# Spark Optimization Notebook

This notebook demonstrates practical examples and code snippets to optimize Spark jobs for better performance based on partitioning, shuffle operations, memory management, and Adaptive Query Execution (AQE).

## 1. Understanding Partitioning
Partitioning allows Spark to divide data into smaller, manageable chunks for parallel processing. Proper partitioning can improve task parallelism and reduce shuffling.

**Best Practices for Partitioning:**
- Use `repartition(n)` to increase partitions for large datasets.
- Use `coalesce(n)` to decrease partitions for smaller datasets.
- Leverage data locality to minimize shuffle overhead.

In [None]:
# Example: Adjusting Partitions
from pyspark.sql import SparkSession
spark = SparkSession.builder.master("local[*]").appName("Optimization Example").getOrCreate()

# Create a large dataset
data = [(x, x**2) for x in range(1000000)]
df = spark.createDataFrame(data, ["number", "square"])

# Repartition to optimize parallelism
df = df.repartition(100)
print("Number of partitions after repartition:", df.rdd.getNumPartitions())

## 2. Diagnosing Performance Bottlenecks
Use `explain()` to analyze query execution plans and identify inefficiencies such as excessive shuffling or skewed partitions.

In [None]:
# Analyze Execution Plan
df.groupBy("number").count().explain()

## 3. Optimizing Shuffle Operations
Shuffling involves data movement across partitions, which can be expensive. The following strategies can reduce shuffle overhead:

- Use `reduceByKey` instead of `groupByKey` for aggregations.
- Avoid wide transformations where possible.
- Enable **salting** to mitigate data skew.

In [None]:
# Example: Reduce Shuffle with reduceByKey
rdd = spark.sparkContext.parallelize([(1, 2), (3, 4), (3, 6)])
reduced_rdd = rdd.reduceByKey(lambda a, b: a + b)
print(reduced_rdd.collect())

### Mitigating Data Skew with Salting
Data skew can cause performance bottlenecks. Salting is a technique to distribute data more evenly across partitions.

In [None]:
# Example: Salting for Skew Mitigation
from pyspark.sql.functions import col, lit, concat

# Add a salt column to distribute keys
salted_df = df.withColumn("salt", (col("number") % 10).cast("string"))
salted_df = salted_df.withColumn("salted_key", concat(col("number"), lit("_"), col("salt")))
salted_df.show(5)

## 4. Adaptive Query Execution (AQE)
Adaptive Query Execution dynamically optimizes execution plans at runtime, addressing issues such as skewed partitions and suboptimal join strategies.

In [None]:
# Enable AQE
spark.conf.set("spark.sql.adaptive.enabled", "true")

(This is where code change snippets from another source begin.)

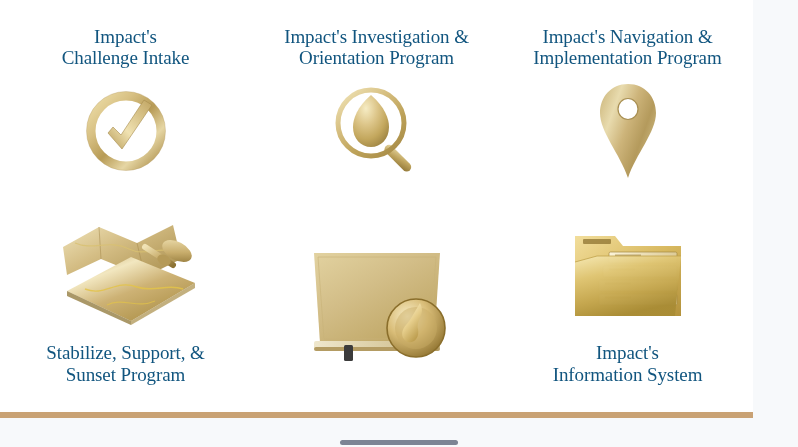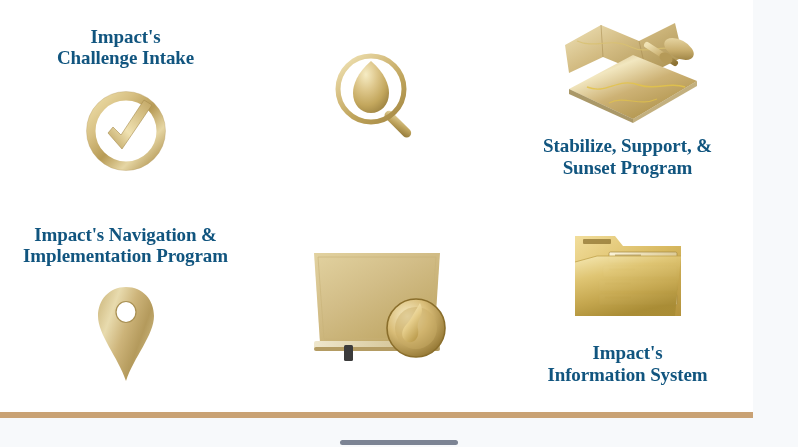"Impact's" .cell-title { font-weight: bold -> normal }
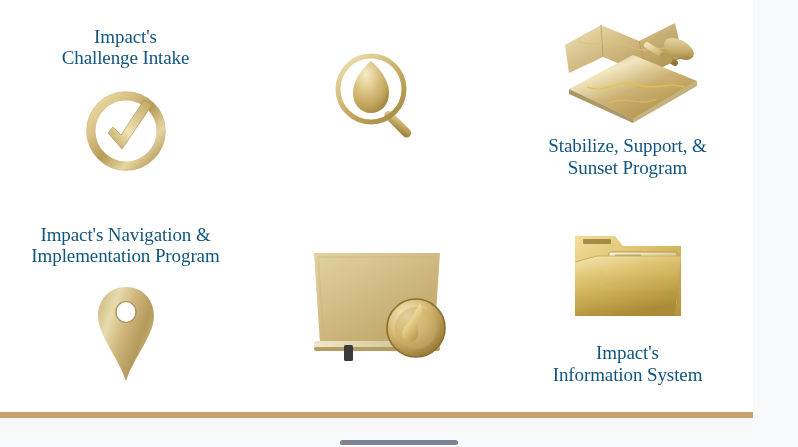"Impact's Investigation &" div.cell-title { html: none -> <div>Impact's Investigation &amp; Orientation Program</div> }
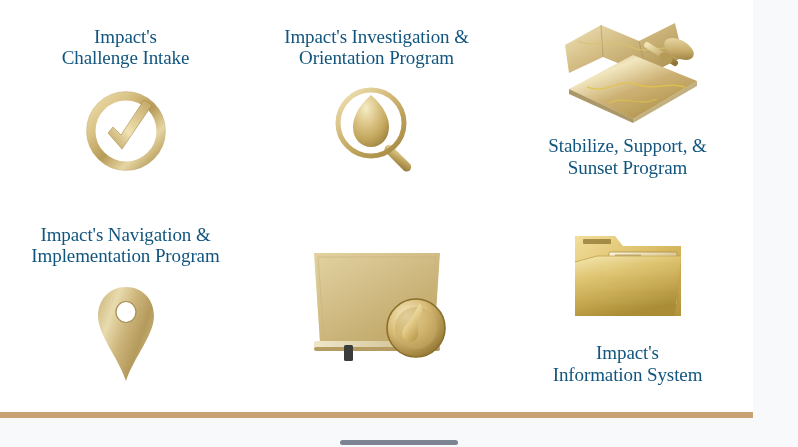"Stabilize, Support, &" div.cell { order: before "Impact's Navigation &" -> after "Impact's Navigation &" }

# Execute a query with AQE enabled
df.groupBy("number").count().show()

## 5. Memory Management
Efficient memory management is critical for Spark performance. Best practices include:

- Adjusting executor and driver memory (`spark.executor.memory`, `spark.driver.memory`).
- Caching intermediate results to avoid recomputation.
- Using `persist()` for repeated access patterns.

In [None]:
# Example: Caching DataFrames
cached_df = df.cache()
cached_df.count()  # Triggers caching

# Persist with specific storage levels
persisted_df = df.persist()

## 6. Summary and Best Practices
- **Partitioning**: Adjust partitions for parallelism and data locality.
- **Shuffling**: Avoid unnecessary wide transformations and use salting to mitigate skew.
- **AQE**: Enable dynamic query optimization for runtime adjustments.
- **Memory Management**: Use caching and persisting for efficient resource utilization.